Work item | Return each entry precisely as it appears below.

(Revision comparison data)
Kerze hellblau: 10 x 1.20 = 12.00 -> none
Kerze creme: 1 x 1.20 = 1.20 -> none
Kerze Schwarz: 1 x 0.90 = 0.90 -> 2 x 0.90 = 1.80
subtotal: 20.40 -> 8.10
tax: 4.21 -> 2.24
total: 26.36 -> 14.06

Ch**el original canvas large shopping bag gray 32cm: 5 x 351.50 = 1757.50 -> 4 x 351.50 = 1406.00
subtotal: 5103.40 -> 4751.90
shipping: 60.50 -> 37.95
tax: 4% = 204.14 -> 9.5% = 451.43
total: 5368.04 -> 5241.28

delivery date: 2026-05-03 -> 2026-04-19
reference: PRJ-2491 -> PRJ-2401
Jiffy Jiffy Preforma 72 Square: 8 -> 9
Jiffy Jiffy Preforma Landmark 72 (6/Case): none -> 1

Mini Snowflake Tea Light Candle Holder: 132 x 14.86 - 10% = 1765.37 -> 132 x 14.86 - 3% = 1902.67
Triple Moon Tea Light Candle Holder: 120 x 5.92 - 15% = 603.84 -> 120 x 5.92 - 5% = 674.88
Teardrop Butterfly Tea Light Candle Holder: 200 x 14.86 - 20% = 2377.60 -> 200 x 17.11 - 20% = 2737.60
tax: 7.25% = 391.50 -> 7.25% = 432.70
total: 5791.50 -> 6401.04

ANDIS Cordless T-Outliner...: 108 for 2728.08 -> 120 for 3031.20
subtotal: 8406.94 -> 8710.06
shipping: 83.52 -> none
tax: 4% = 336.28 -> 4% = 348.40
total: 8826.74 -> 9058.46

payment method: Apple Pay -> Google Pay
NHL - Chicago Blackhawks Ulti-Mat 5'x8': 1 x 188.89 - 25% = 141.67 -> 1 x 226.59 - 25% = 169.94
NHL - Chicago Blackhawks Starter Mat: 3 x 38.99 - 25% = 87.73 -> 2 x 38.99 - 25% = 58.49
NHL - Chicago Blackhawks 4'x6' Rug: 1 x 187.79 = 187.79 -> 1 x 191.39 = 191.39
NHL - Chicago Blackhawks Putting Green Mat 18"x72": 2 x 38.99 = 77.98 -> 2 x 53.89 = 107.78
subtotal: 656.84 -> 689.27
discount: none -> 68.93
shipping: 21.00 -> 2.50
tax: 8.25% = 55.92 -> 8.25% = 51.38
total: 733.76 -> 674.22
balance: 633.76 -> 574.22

Output of the exercise |
Kerze hellblau: 10 x 1.20 = 12.00 -> none
Kerze creme: 1 x 1.20 = 1.20 -> none
Kerze Schwarz: 1 x 0.90 = 0.90 -> 2 x 0.90 = 1.80
subtotal: 20.40 -> 8.10
tax: 4.21 -> 2.24
total: 26.36 -> 14.06

Ch**el original canvas large shopping bag gray 32cm: 5 x 351.50 = 1757.50 -> 4 x 351.50 = 1406.00
subtotal: 5103.40 -> 4751.90
shipping: 60.50 -> 37.95
tax: 4% = 204.14 -> 9.5% = 451.43
total: 5368.04 -> 5241.28

delivery date: 2026-05-03 -> 2026-04-19
reference: PRJ-2491 -> PRJ-2401
Jiffy Jiffy Preforma 72 Square: 8 -> 9
Jiffy Jiffy Preforma Landmark 72 (6/Case): none -> 1

Mini Snowflake Tea Light Candle Holder: 132 x 14.86 - 10% = 1765.37 -> 132 x 14.86 - 3% = 1902.67
Triple Moon Tea Light Candle Holder: 120 x 5.92 - 15% = 603.84 -> 120 x 5.92 - 5% = 674.88
Teardrop Butterfly Tea Light Candle Holder: 200 x 14.86 - 20% = 2377.60 -> 200 x 17.11 - 20% = 2737.60
tax: 7.25% = 391.50 -> 7.25% = 432.70
total: 5791.50 -> 6401.04

ANDIS Cordless T-Outliner...: 108 for 2728.08 -> 120 for 3031.20
subtotal: 8406.94 -> 8710.06
shipping: 83.52 -> none
tax: 4% = 336.28 -> 4% = 348.40
total: 8826.74 -> 9058.46

payment method: Apple Pay -> Google Pay
NHL - Chicago Blackhawks Ulti-Mat 5'x8': 1 x 188.89 - 25% = 141.67 -> 1 x 226.59 - 25% = 169.94
NHL - Chicago Blackhawks Starter Mat: 3 x 38.99 - 25% = 87.73 -> 2 x 38.99 - 25% = 58.49
NHL - Chicago Blackhawks 4'x6' Rug: 1 x 187.79 = 187.79 -> 1 x 191.39 = 191.39
NHL - Chicago Blackhawks Putting Green Mat 18"x72": 2 x 38.99 = 77.98 -> 2 x 53.89 = 107.78
subtotal: 656.84 -> 689.27
discount: none -> 68.93
shipping: 21.00 -> 2.50
tax: 8.25% = 55.92 -> 8.25% = 51.38
total: 733.76 -> 674.22
balance: 633.76 -> 574.22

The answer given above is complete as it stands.